Photograph by George Sakkestad

Stanford Professor Doug Osheroff shows off the low-temperature properties of liquid nitrogen, which boils at room temperature, by using it to drive a tiny steam engine.

Nobel prize winner speaks at LGHS

By Jeff Kearns

Doug Osheroff was pretty steamed when the phone woke him up. Even though the man with the accent called him by name, he still thought it must be a wrong number. It was 2:30 a.m. But when the man said "Royal Swedish Academy" and "Congratulations," Osheroff knew what it was all about. By 3 a.m., reporters were calling from Germany, Venezuela and around the world.
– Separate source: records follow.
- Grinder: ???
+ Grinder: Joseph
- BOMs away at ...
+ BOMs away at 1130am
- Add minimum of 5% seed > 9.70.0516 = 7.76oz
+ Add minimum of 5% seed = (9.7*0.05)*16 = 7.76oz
An hour later, a photographer was in his house, snapping pictures of him in his PJs.

That's part of the story Osheroff, winner of the 1996 Nobel Prize for Physics, brought to a handful of Los Gatos High School students Nov. 30. He came down from Stanford, where he's taught for nine years, to speak as a favor to Sandy Chang, a student of his who graduated from LGHS. Chang is Osheroff's advising associate, and a sophomore who hasn't picked a major yet.
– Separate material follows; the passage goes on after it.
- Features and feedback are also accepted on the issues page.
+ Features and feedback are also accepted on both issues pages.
Osheroff and two colleagues, David Lee and Bob Richardson, were awarded the prize for their research on superfluidity in Helium3 in 1971-72, when Osheroff was working on his doctorate at Cornell.

Cooling the HE3 to within a few thousandths of a degree above absolute zero--273 below 0 Fahrenheit or 0 Kelvin, the point at which molecular activity ceases--Osheroff found that HE3 was the only substance that needs heat in order to freeze.

Osheroff showed his notes from that night on the overhead projector, recorded at 2:40 a.m.--the time, he joked, at which all great discoveries are made.

During his lecture, Osheroff brought out a series of demonstrations. In one, he set a brick-shaped copper plate supercooled in liquid nitrogen, and dropped a magnet shaped like a hockey puck over the steaming brick. The magnet, he said, induced circular currents that generate a magnetic field, which cause the brick and the magnet to repel each other.

Osheroff also levitated a small magnet above a disc of supercooled yttrium barium copper oxide sitting in the bottom of a Styrofoam cup, by pouring -200 F liquid nitrogen on the disc.

"Don't any of you try this," the Nobel Laureate exhorted.

In his third demonstration, Osheroff brought out a tiny steam engine designed to run on water, which he filled with liquid nitrogen. Because the boiling point of liquid nitrogen is well below room temperature, the tiny steam engine puffed away.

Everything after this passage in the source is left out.